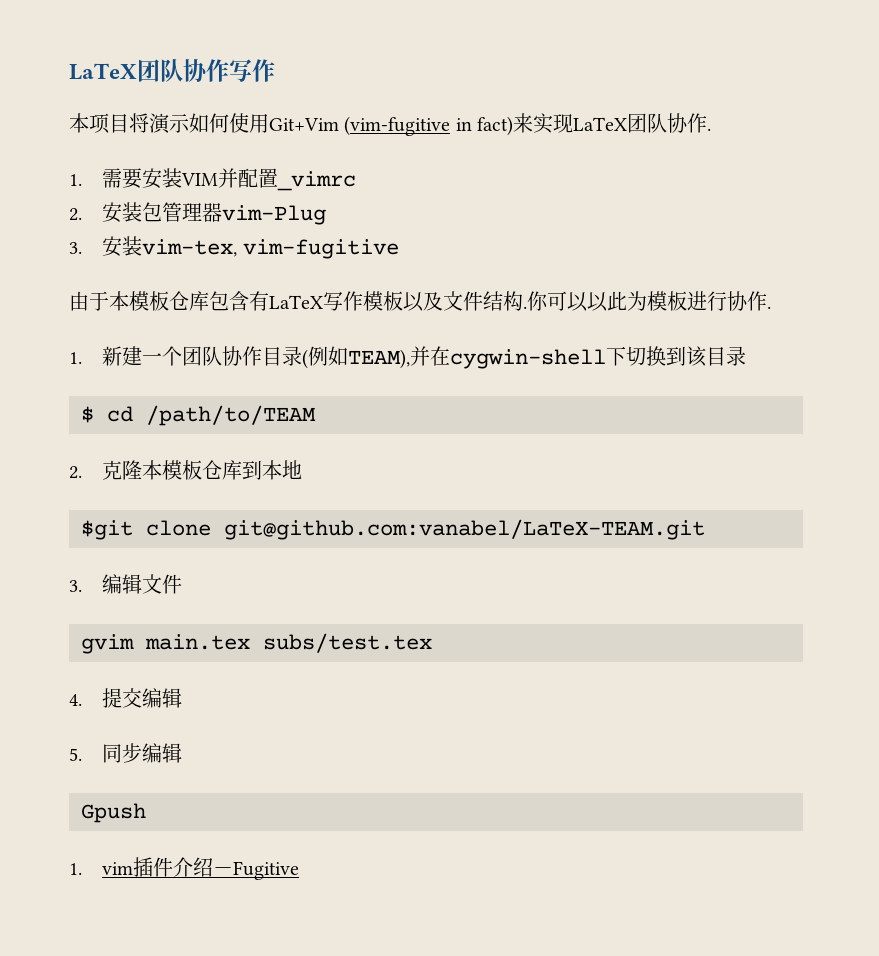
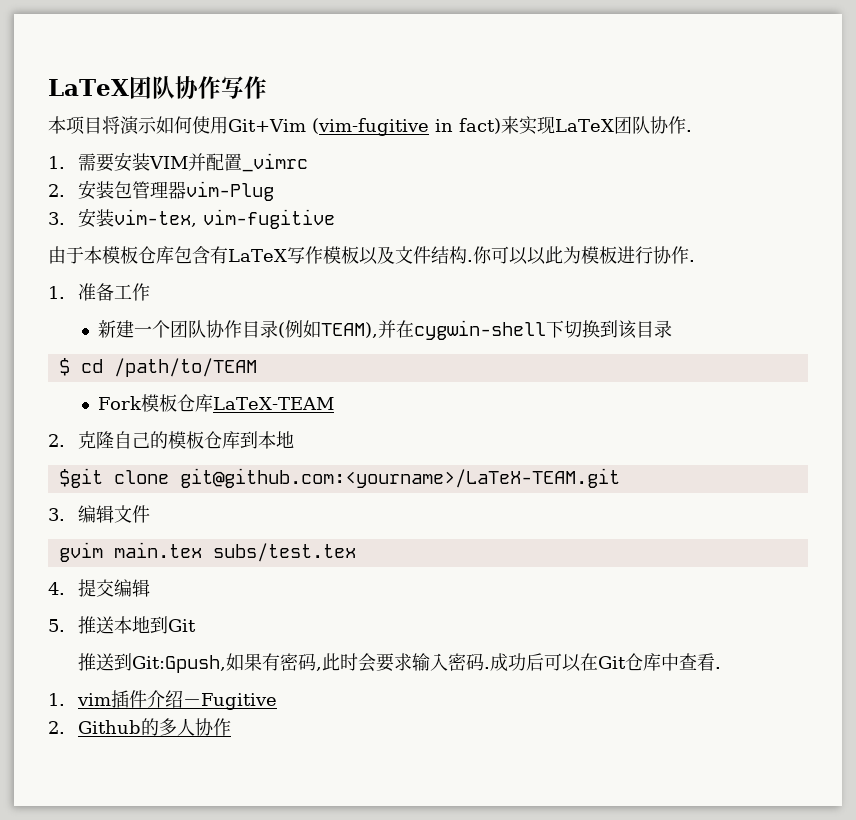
(82, 358) none -> [77,283,150,301] 准备工作 //
(316, 415) none -> [97,394,334,412] // Fork模板仓库LaTeX-TEAM
[142,460,163,480] 本 -> [113,431,168,449] 自己的
[224,519,705,540] git@github.com:vanabel/LaTeX-TEAM.git -> [179,468,620,488] git@github.com:<yourname>/LaTeX-TEAM.git
[102,743,183,763] [81,803,146,823] 同步编辑 // Gpush -> [77,616,196,634] [77,653,721,673] 推送本地到Git // 推送到Git:Gpush,如果有密码,此时会要求输入密码.成功后可以在Git仓库中查看.
(300, 870) none -> [48,718,231,736] // 2. Github的多人协作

◆ ◆ ◆ ◆

◆ WHAT IS BEING ASKED
Scan the material above for "none". Copy every line where it appears.

◆ REPLY TO THE EXERCISE
(82, 358) none -> [77,283,150,301] 准备工作 //
(316, 415) none -> [97,394,334,412] // Fork模板仓库LaTeX-TEAM
(300, 870) none -> [48,718,231,736] // 2. Github的多人协作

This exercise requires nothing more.